**Work item:**
Once the pictures are set aside, repeat all of the data below exactly.

Record excerpts: Begin

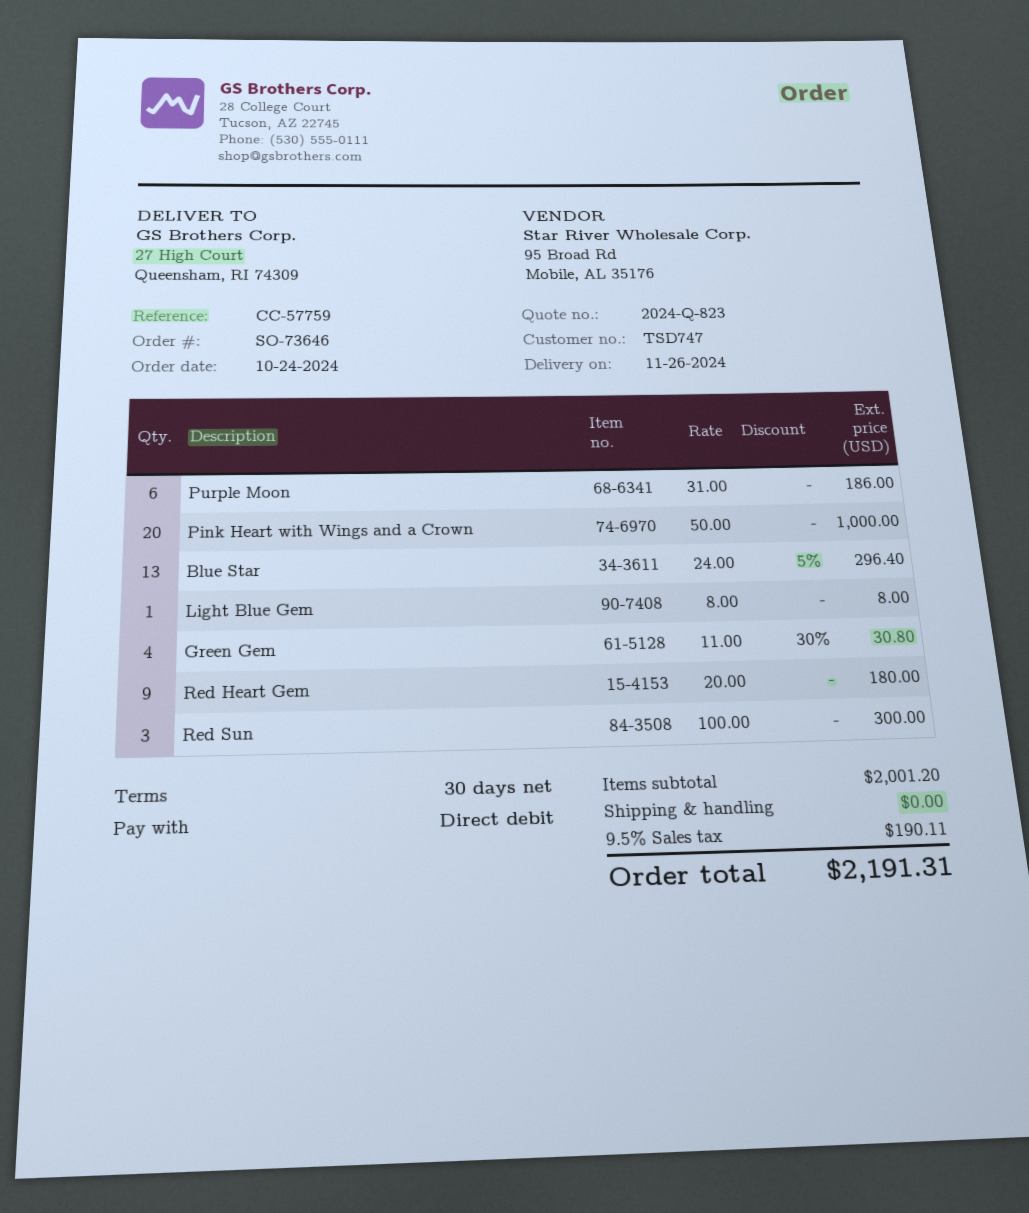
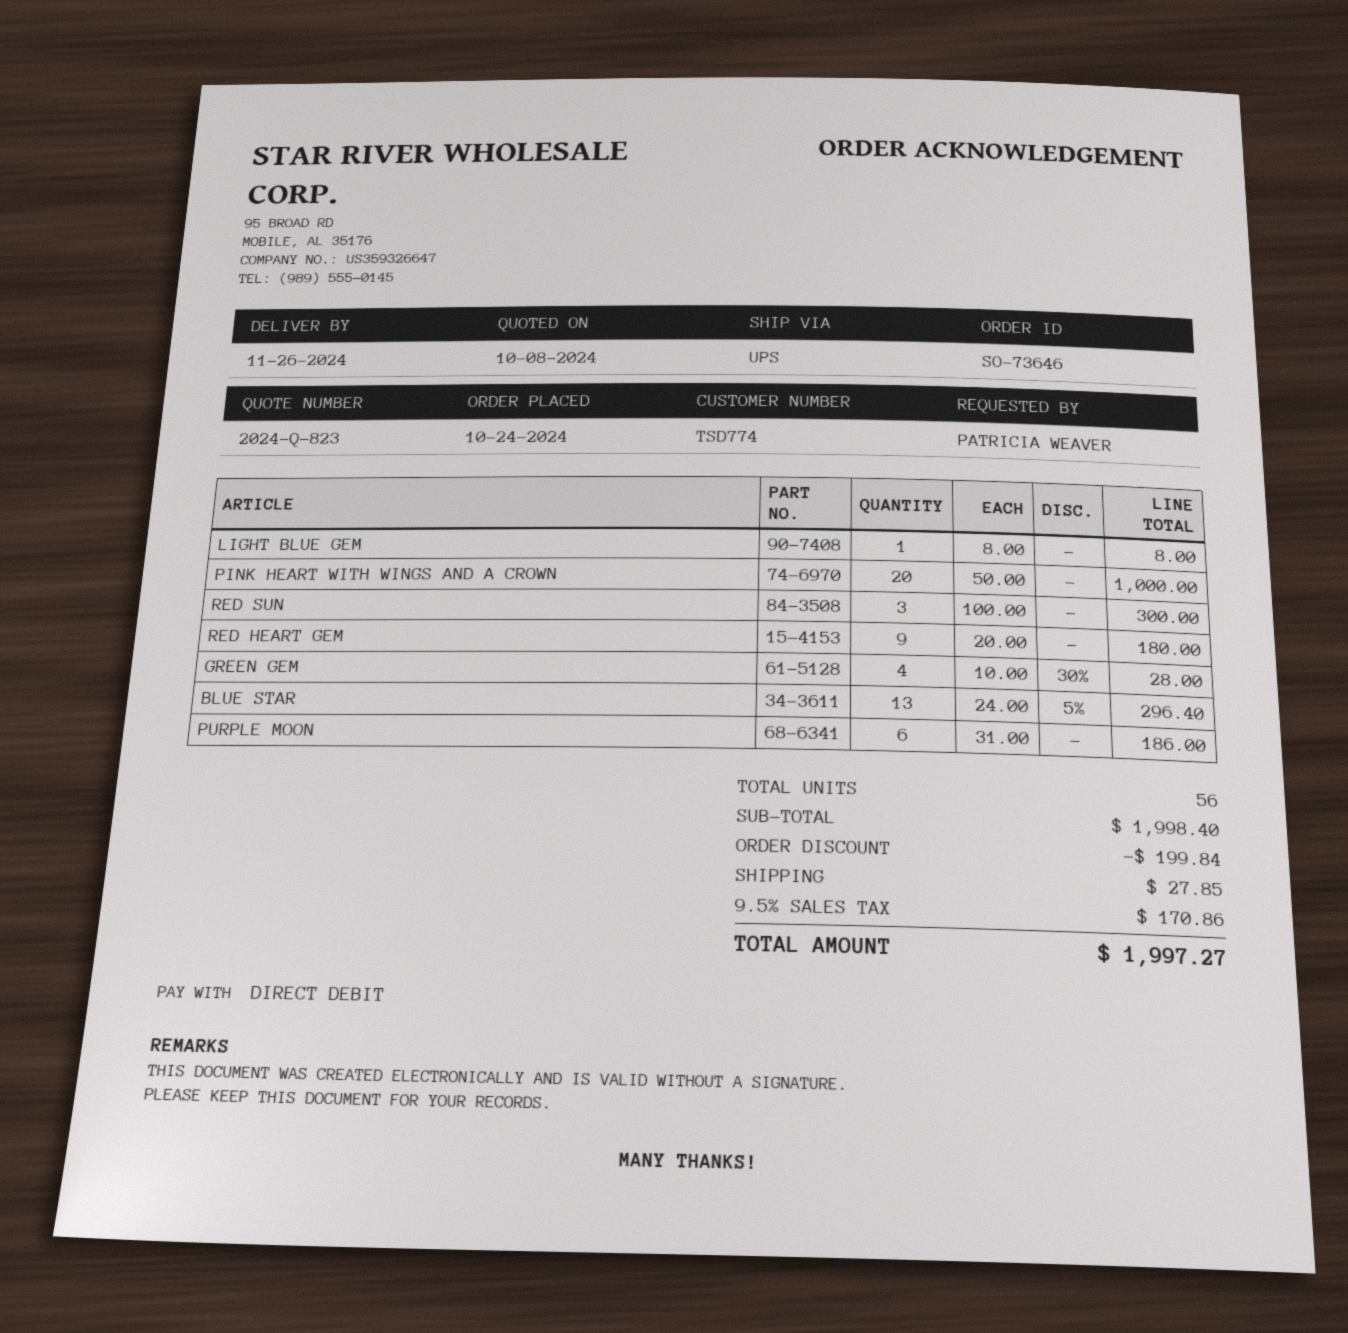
customer number: TSD747 -> TSD774
Green Gem: 4 x 11.00 - 30% = 30.80 -> 4 x 10.00 - 30% = 28.00
subtotal: 2001.20 -> 1998.40
discount: none -> 199.84
shipping: 0.00 -> 27.85
tax: 9.5% = 190.11 -> 9.5% = 170.86
total: 2191.31 -> 1997.27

Record excerpts: End

**Written answer:**
customer number: TSD747 -> TSD774
Green Gem: 4 x 11.00 - 30% = 30.80 -> 4 x 10.00 - 30% = 28.00
subtotal: 2001.20 -> 1998.40
discount: none -> 199.84
shipping: 0.00 -> 27.85
tax: 9.5% = 190.11 -> 9.5% = 170.86
total: 2191.31 -> 1997.27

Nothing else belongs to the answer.